Se destacó que la facultad del Gobierno Nacional para fijar el régimen salarial de los empleados públicos, establecida en el artículo 150 de la Constitución y regulada por la Ley 4 de 1992, no puede desconocer la naturaleza real de los pagos que perciben los servidores. Por lo tanto, limitar arbitrariamente el carácter salarial de la bonificación judicial vulnera derechos fundamentales y principios constitucionales.
El Tribunal también analizó la prescripción extintiva de los derechos laborales, concluyendo que los reclamos anteriores al 30 de mayo de 2021 estaban prescritos, pero los posteriores a esa fecha conservaban plena exigibilidad, por haberse interrumpido el término mediante derecho de petición presentado en 2024.
Decisión y efectos prácticos
En definitiva, la Sala confirmó la sentencia de primera instancia que:
- Declaró la nulidad de los actos administrativos que excluían la bonificación judicial como factor salarial.
- Ordenó la reliquidación y pago de prestaciones sociales incorporando la bonificación judicial como salario desde el 30 de mayo de 2021, aplicando los reajustes legales y la indexación conforme al artículo 187 de la Ley 1437 de 2011.
- Rechazó la imposición de costas en esta instancia, ante la falta de prueba de temeridad o falta de fundamento legal en la demanda.
Esta decisión subraya la importancia de respetar la naturaleza real de los pagos que reciben los servidores públicos y garantiza el reconocimiento integral de sus derechos laborales, en especial cuando se trata de bonificaciones habituales que deben considerarse como salario para todos los efectos legales.
Implicaciones
La providencia sienta un precedente relevante para la interpretación de las bonificaciones y pagos habituales en el sector público, reforzando los principios constitucionales de justicia laboral y protección al trabajador.
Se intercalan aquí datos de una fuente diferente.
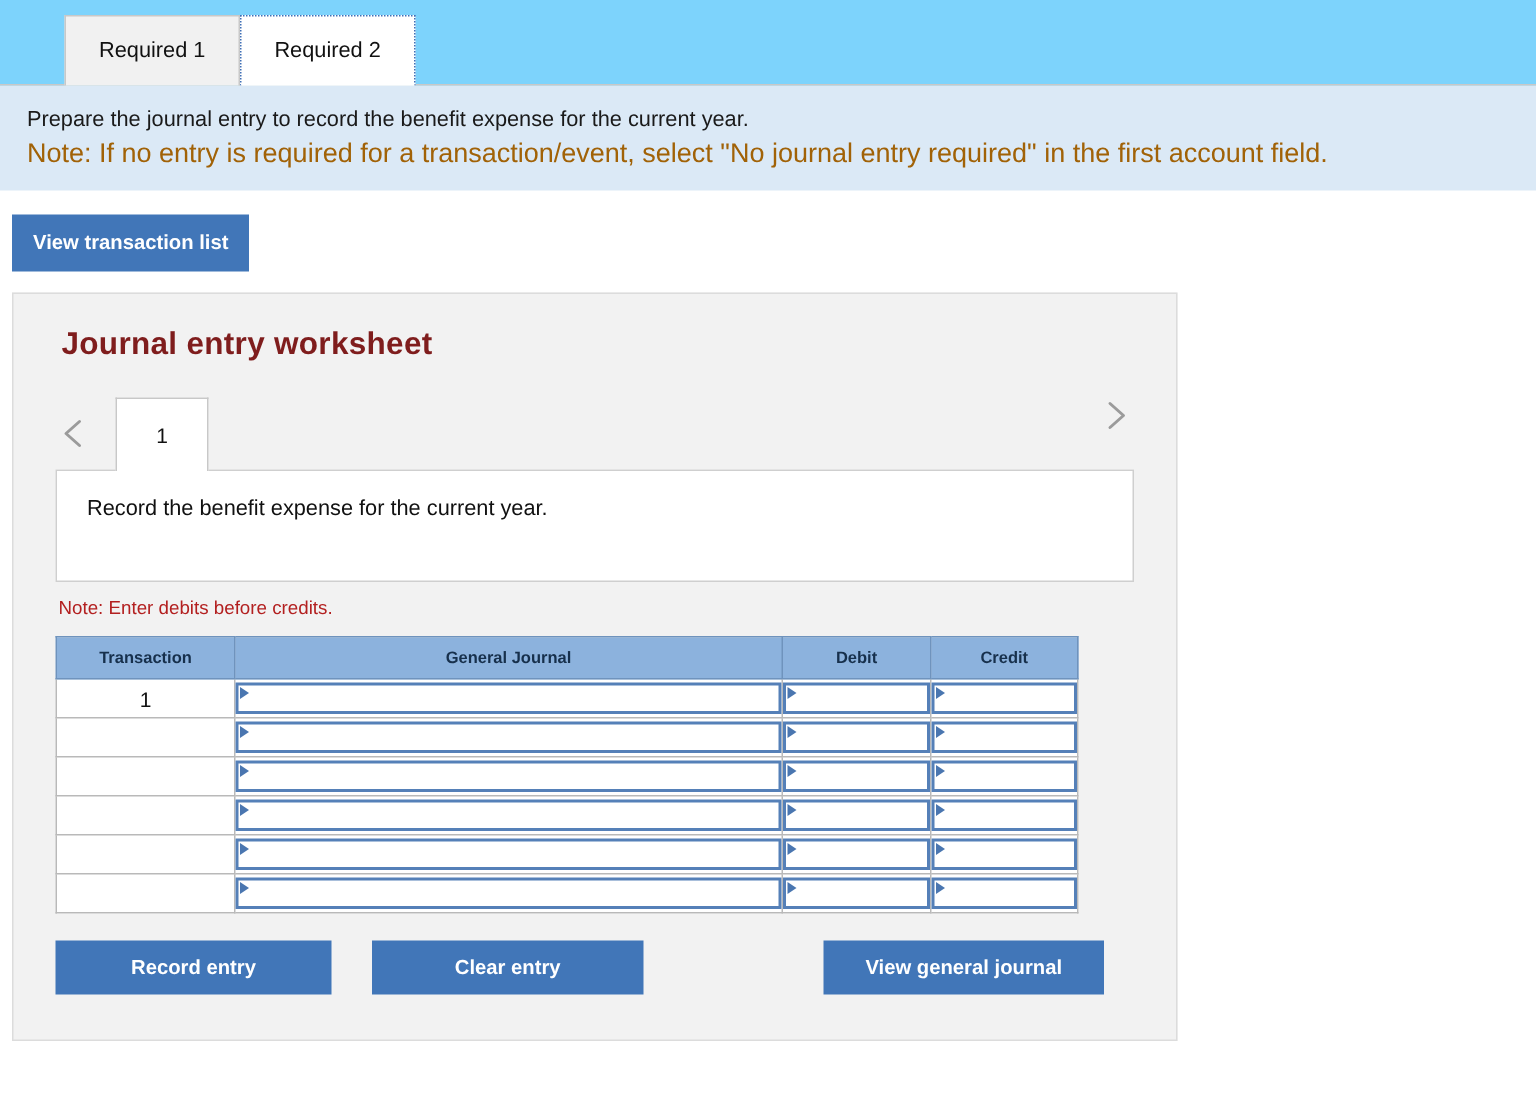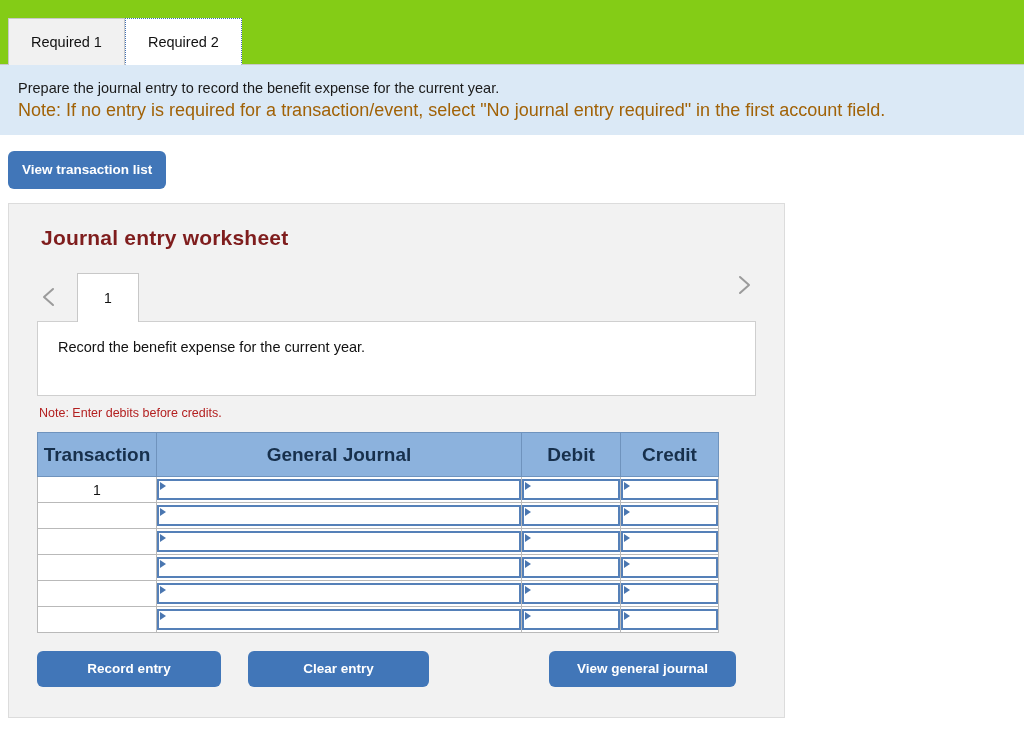"Required 1" .tabstrip { background: #84cc16 -> #7dd3fc; height: 65px -> 57px; padding-left: none -> 35px }
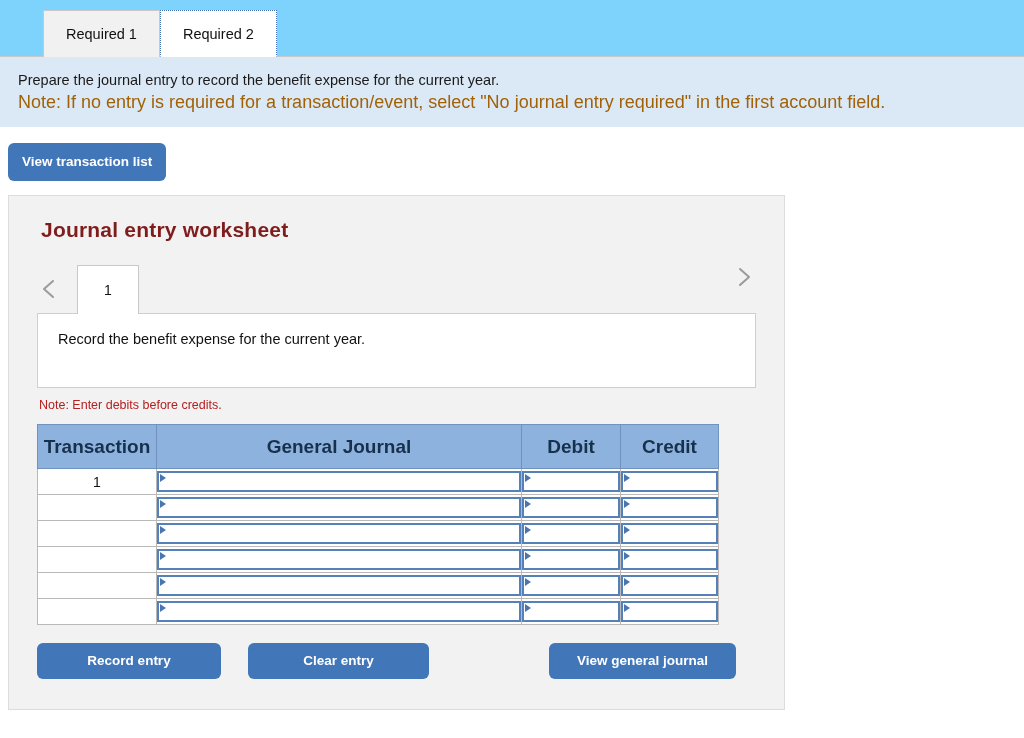"View transaction list" .btn { border-radius: 6px -> 0 }
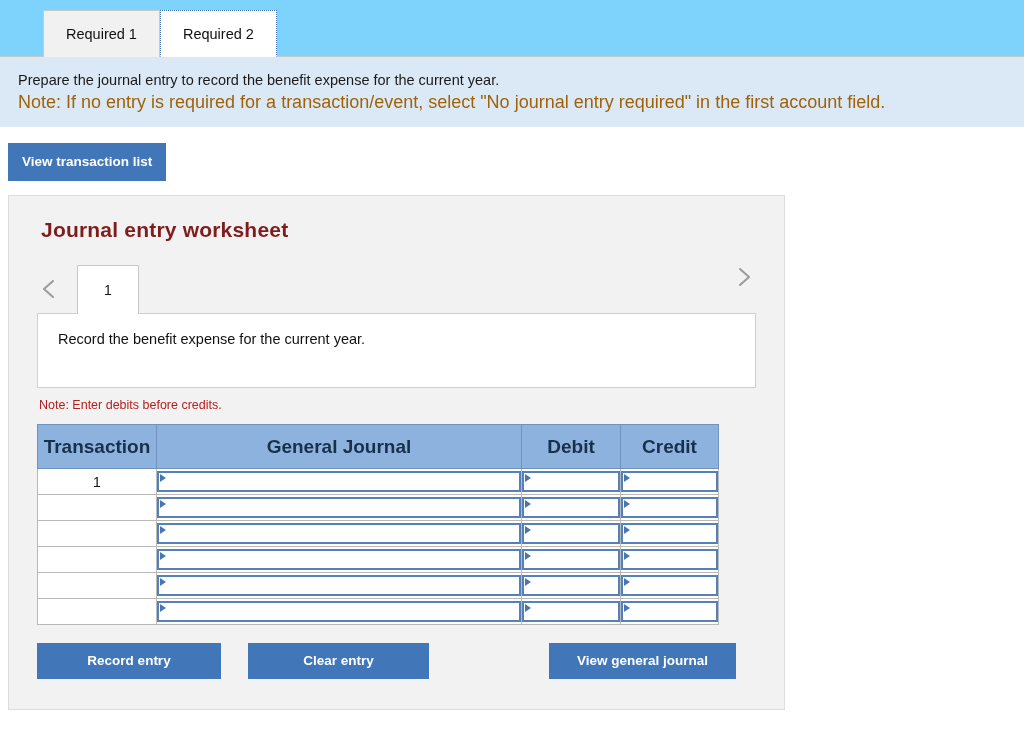"Transaction" table.journal th { font-size: 19px -> 11px; padding: 8px 4px -> 0 4px }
Además, confirma la facultad de los jueces para aplicar el control difuso de constitucionalidad y la excepción de inconstitucionalidad cuando las normas reglamentarias afectan derechos fundamentales.
Por último, se recuerda que la estabilidad financiera del Estado no puede ser argumento para desconocer derechos laborales reconocidos y que la prescripción debe observarse estrictamente para preservar la seguridad jurídica en las relaciones laborales públicas.
Esta sentencia representa un avance significativo en la protección de los derechos laborales de los servidores públicos, asegurando que las bonificaciones recurrentes sean reconocidas plenamente como parte del salario, lo que impacta directamente en la calidad de vida y seguridad social de los trabajadores del Estado.